Re: [SLE] Firewall is getting hammered...help

Tom Nielsen wrote:
On Mon, 2003-09-29 at 11:11, Stephen wrote:
/I even wrote a little script to find out the worst offenders, and tried to contact them, but to no avail./
Can I get a copy of that script?
Tom
Tom I had grep'ped for 'DPT=135' through all the accumulated messages log files and dumped them to a file, then ran this script against it. It isn't a great script as it isn't what I do, but I had a bash, or a perl, at it in this case, and it worked, learned something new. No doubt someone will improve it, probably to a one liner, but it worked for me. It will print out a list of IP addresses with the number of probes from that address. I did a reverse dns and a port scan against the worst one, found that some where running web sites which had a contact address on it. Wrote to them, but have had nothing back, except more probes.
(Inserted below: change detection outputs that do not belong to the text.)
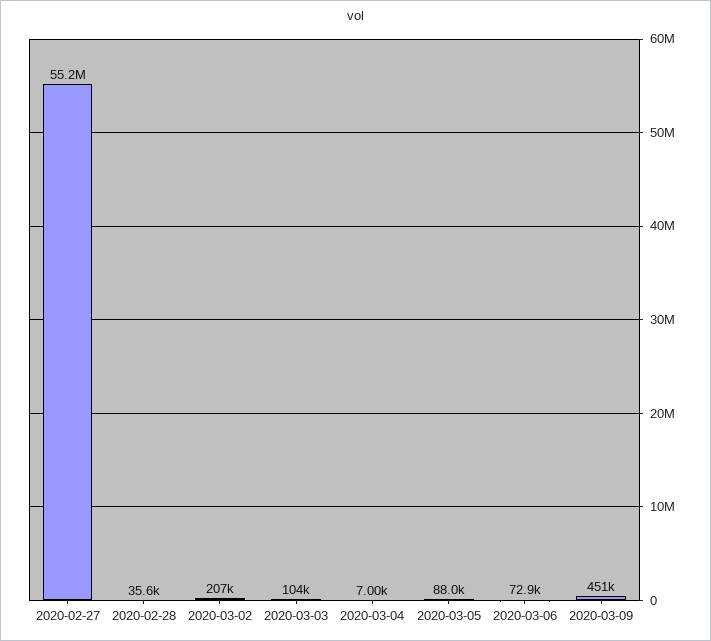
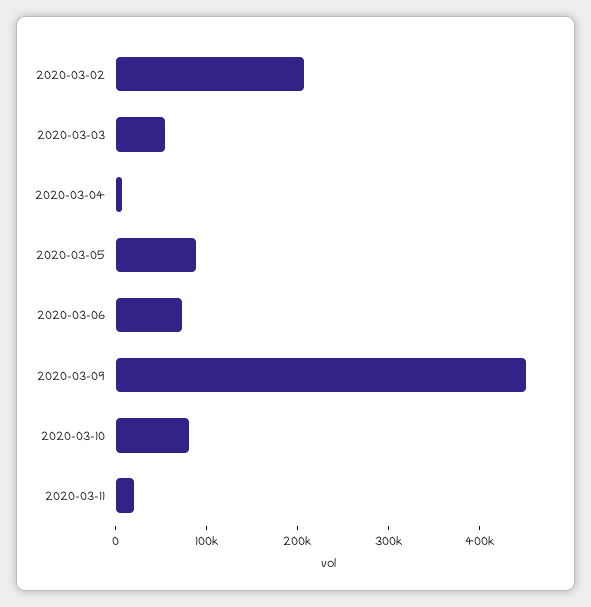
2020-02-27: 55200000 -> none
2020-02-28: 35600 -> none
2020-03-03: 104000 -> 60000
2020-03-10: none -> 80000
2020-03-11: none -> 20000

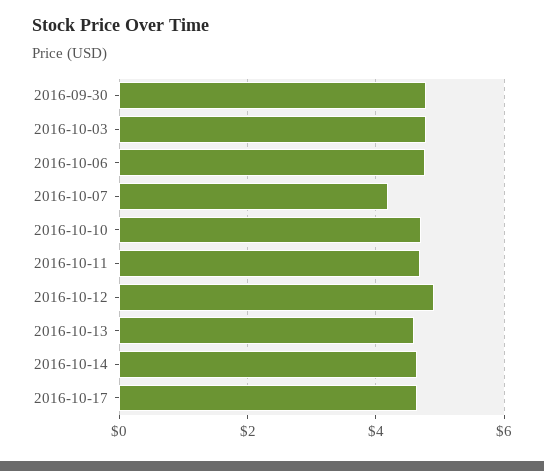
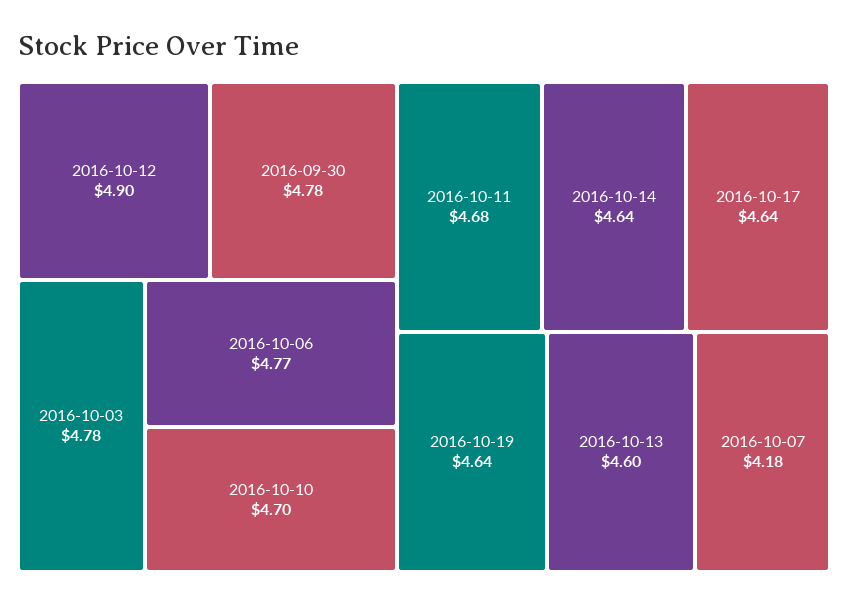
2016-10-19: none -> 4.64

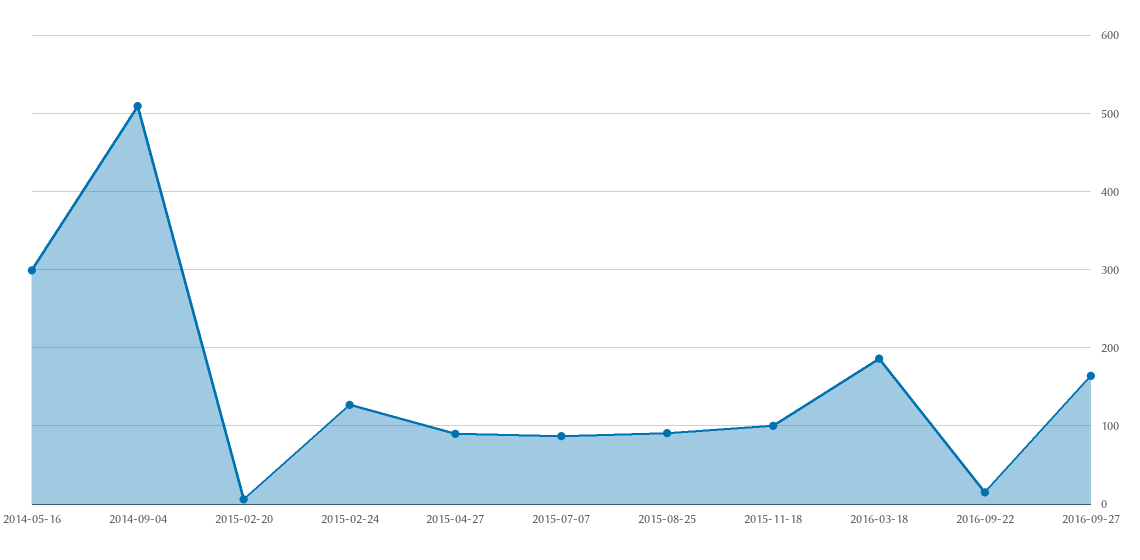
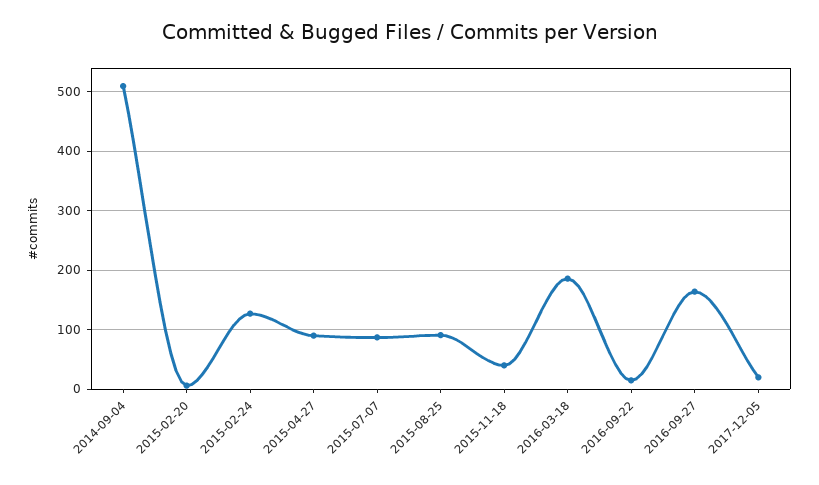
2014-05-16: 300 -> none
2015-11-18: 100 -> 40
2017-12-05: none -> 20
Change the filename to suit -------------------------------------------------------------------------- #!/usr/bin/perl open(IPFILE, '/home/stephen/log/messages.log'); foreach $line (<IPFILE>) { ($line) =~ /(\d+\.\d+\.\d+\.\d+)/g; $ip{$1}+=1; } close(IPFILE); foreach $key (sort keys %ip) { $rdns = `host $key`; print "$key($ip{$key}) => $rdns\n"; } --------------------------------------------------------------------------- Steve

Stephen wrote: <snip>
foreach $key (sort keys %ip) { $rdns = `host $key`; print "$key($ip{$key}) => $rdns\n"; }
Forget to mention this will do a rdns on all the ip addresses found, so can take a while if you have been badly hit. Probably better just to print out the ip address and count, then do a check on the larger ones. Steve

On Mon, 2003-09-29 at 14:32, Stephen wrote:
It isn't a great script as it isn't what I do, but I had a bash, or a perl, at it in this case, and it worked, learned something new. No doubt someone will improve it, probably to a one liner, but it worked for me.
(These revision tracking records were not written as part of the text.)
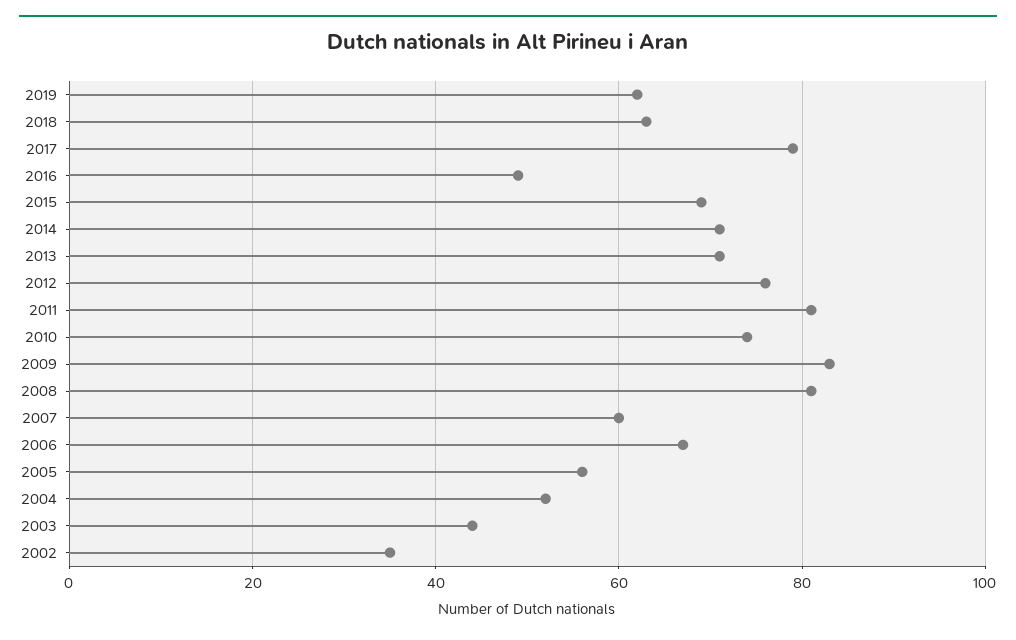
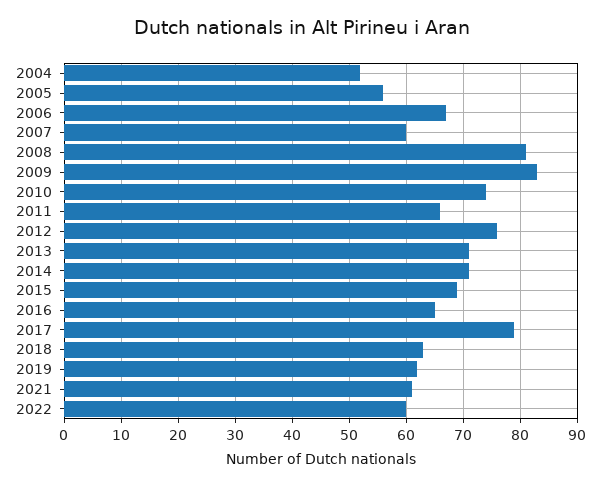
2016: 50 -> 65
2011: 80 -> 65
2003: 45 -> none
2002: 35 -> none
2021: none -> 60
2022: none -> 60

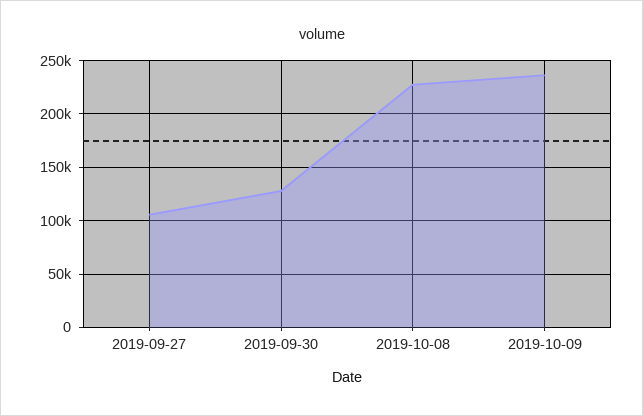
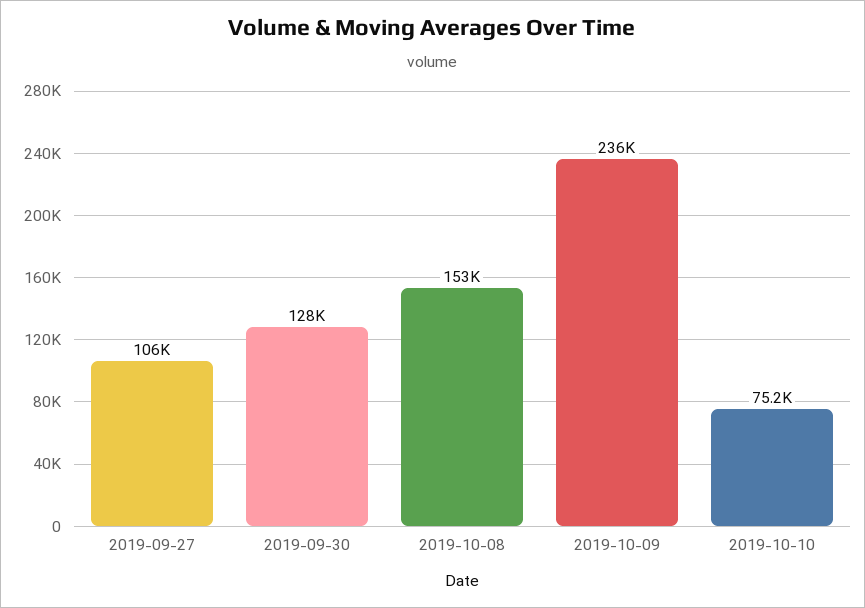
2019-10-08: 230000 -> 153000
2019-10-10: none -> 75200

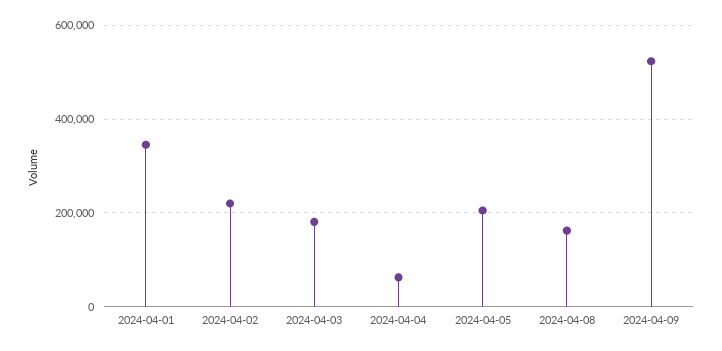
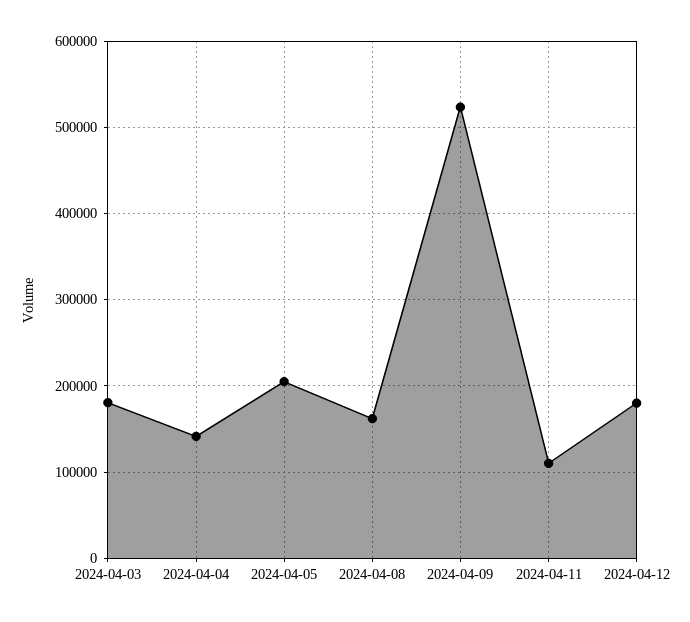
2024-04-01: 340000 -> none
2024-04-02: 220000 -> none
2024-04-04: 60000 -> 140000
2024-04-11: none -> 110000
2024-04-12: none -> 180000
What I've done in the past was to do an ``smbclient -L <IP address>'' lookup against these sorts of addresses. Usually, these probes are coming from compromised machines on your broadband subnet, and you are very likely to find several that have open Windows shares on them. Who knows what you'll find? It's sort of a treasure hunt. ;-) Eventually, though, you'll have better things to do, and you'll learn to use an aggregating reporter, like fwlogwatch, and you'll forget about these types of things. I had been using psad, but it doesn't come with SuSE. Though I had been working with the author to get it to work on 8.2, I sort of lost track of that project. It's probably all smoothed out by now anyway. Regards, dk
participants (2)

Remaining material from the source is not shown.